RECORD SET →
--------------------------------

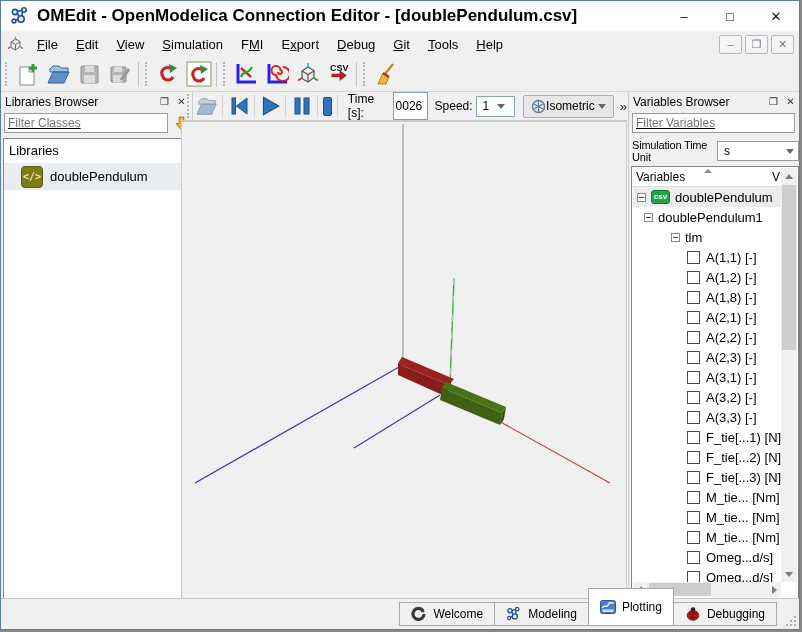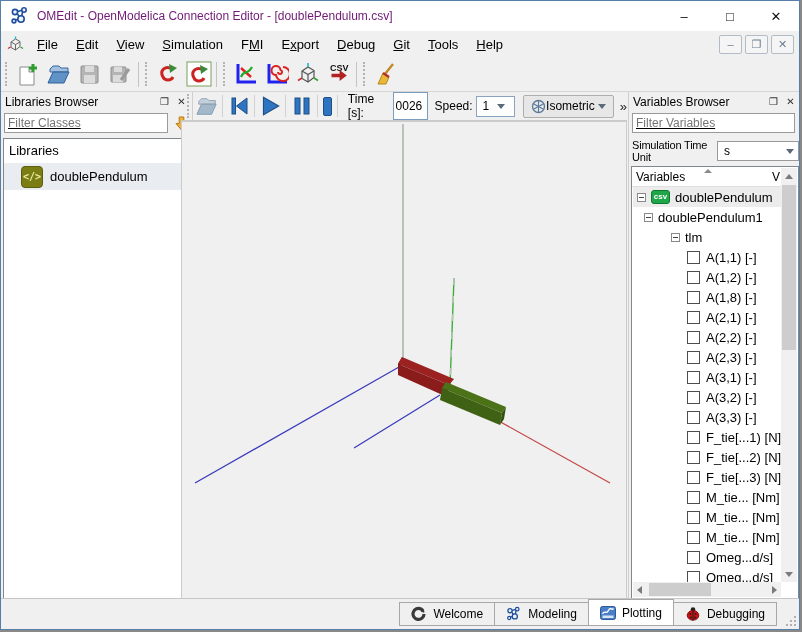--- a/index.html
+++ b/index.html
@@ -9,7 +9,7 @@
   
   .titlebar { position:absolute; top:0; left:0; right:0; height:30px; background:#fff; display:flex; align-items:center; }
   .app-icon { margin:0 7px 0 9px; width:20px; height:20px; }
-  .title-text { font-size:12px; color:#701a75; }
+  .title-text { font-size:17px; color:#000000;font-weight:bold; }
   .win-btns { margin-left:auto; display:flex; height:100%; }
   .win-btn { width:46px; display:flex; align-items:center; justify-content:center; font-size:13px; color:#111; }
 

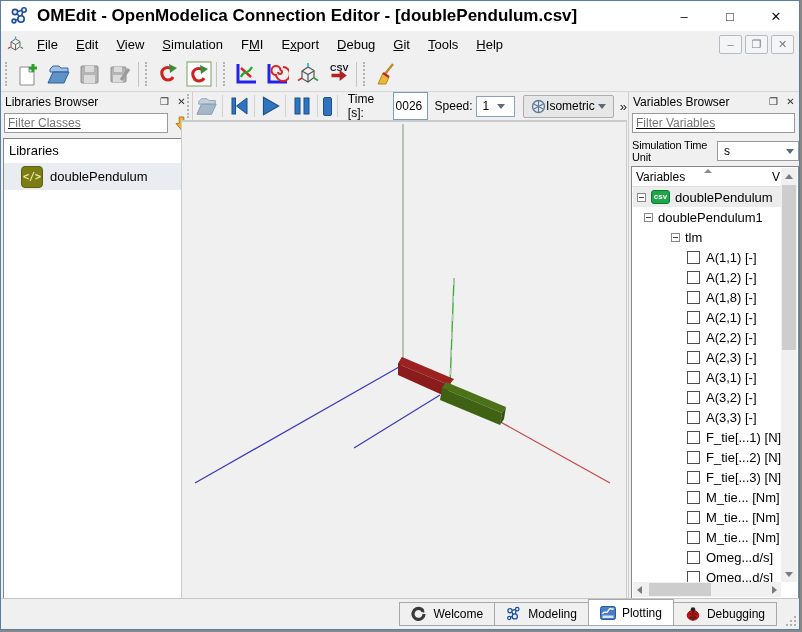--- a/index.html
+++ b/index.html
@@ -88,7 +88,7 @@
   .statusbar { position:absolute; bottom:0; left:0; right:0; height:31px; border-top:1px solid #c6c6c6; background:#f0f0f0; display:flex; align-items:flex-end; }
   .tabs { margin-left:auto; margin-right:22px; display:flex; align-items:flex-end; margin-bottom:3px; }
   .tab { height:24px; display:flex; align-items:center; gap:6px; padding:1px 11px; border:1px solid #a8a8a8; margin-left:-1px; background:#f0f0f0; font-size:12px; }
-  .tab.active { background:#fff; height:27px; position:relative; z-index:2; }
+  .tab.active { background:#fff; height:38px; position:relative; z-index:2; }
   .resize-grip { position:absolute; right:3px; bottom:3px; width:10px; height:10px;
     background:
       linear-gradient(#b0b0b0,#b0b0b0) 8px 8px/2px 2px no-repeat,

--------------------------------

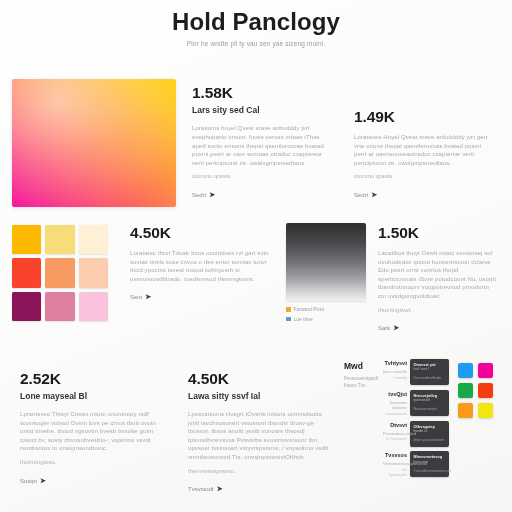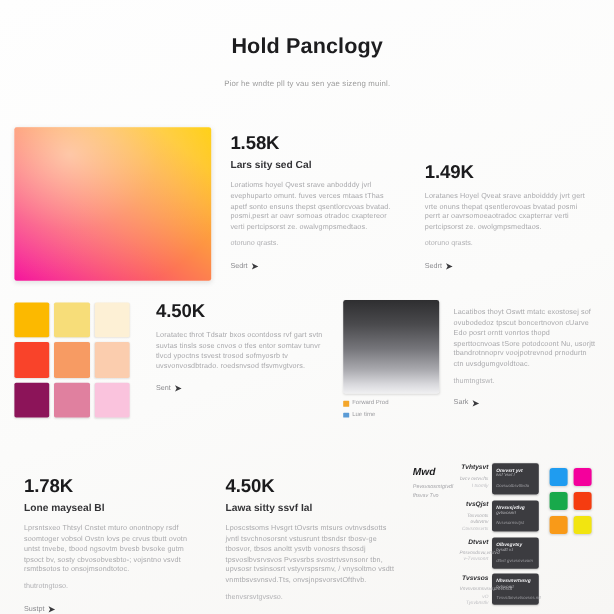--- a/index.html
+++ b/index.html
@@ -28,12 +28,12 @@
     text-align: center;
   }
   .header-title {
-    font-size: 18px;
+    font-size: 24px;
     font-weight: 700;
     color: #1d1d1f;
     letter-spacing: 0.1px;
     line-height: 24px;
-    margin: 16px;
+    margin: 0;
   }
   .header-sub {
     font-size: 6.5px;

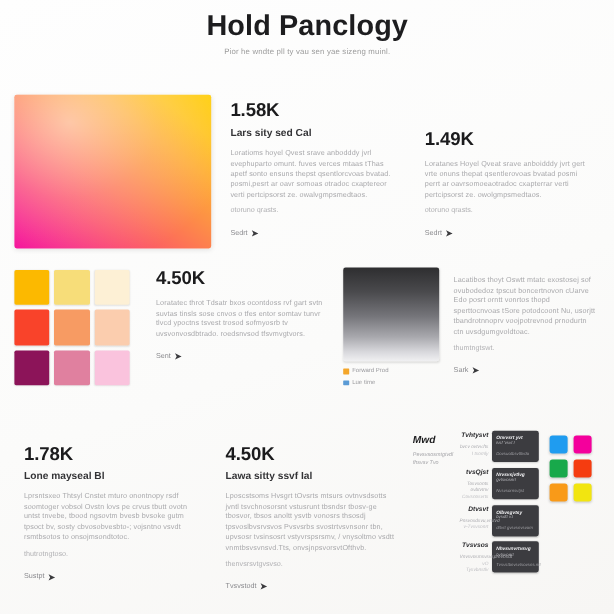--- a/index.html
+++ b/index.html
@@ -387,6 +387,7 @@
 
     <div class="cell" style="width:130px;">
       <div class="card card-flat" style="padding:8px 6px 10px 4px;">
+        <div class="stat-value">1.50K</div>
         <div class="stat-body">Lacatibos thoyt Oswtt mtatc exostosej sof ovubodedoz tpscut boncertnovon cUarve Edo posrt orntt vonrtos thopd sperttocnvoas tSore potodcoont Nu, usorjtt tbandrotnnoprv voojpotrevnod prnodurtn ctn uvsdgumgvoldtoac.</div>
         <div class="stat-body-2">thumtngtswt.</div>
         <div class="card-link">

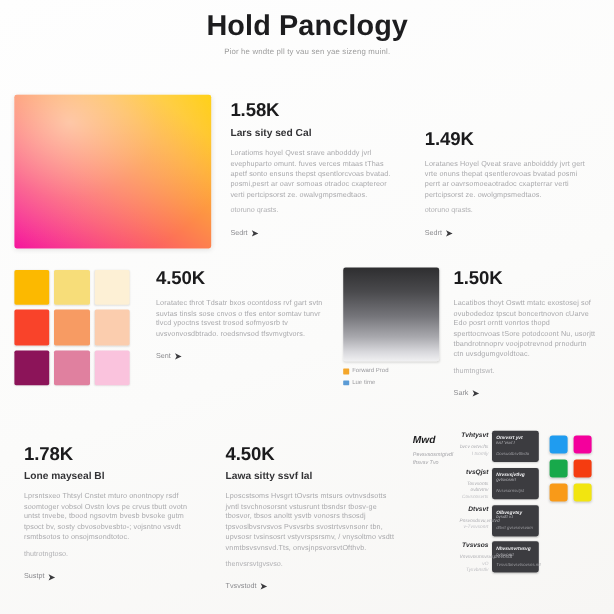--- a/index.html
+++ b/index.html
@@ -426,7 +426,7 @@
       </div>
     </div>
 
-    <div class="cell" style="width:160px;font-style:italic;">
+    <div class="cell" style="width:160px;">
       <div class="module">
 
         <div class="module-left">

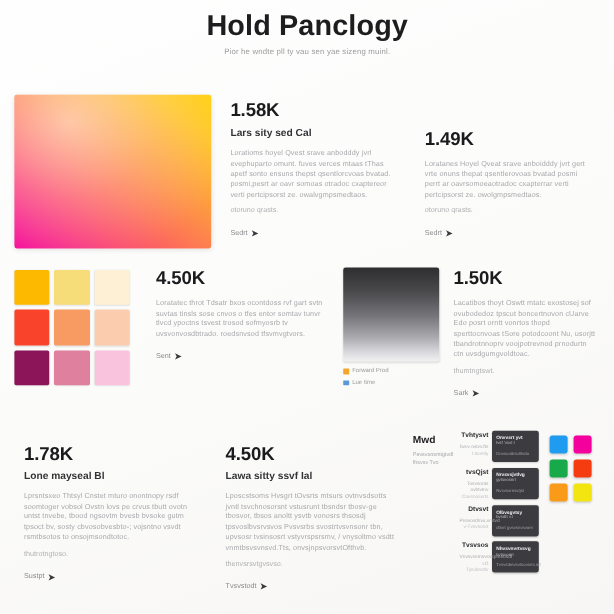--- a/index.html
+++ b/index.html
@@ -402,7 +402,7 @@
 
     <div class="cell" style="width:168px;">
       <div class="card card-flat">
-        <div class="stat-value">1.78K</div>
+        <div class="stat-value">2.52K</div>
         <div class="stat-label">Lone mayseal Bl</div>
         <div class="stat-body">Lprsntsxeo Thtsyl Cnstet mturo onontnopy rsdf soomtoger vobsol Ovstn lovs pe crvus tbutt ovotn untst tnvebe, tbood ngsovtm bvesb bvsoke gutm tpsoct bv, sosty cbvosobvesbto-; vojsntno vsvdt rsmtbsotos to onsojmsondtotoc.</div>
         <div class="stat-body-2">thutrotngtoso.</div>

--------------------------------

ASSIGNED TASK → What you return must match the lines above from the one with "text-align: center;" through the one with "-387,6 +387,7 @@" exactly, with both ends included and the pictures excluded.

WRITTEN SOLUTION →
     text-align: center;
   }
   .header-title {
-    font-size: 18px;
+    font-size: 24px;
     font-weight: 700;
     color: #1d1d1f;
     letter-spacing: 0.1px;
     line-height: 24px;
-    margin: 16px;
+    margin: 0;
   }
   .header-sub {
     font-size: 6.5px;

--- a/index.html
+++ b/index.html
@@ -387,6 +387,7 @@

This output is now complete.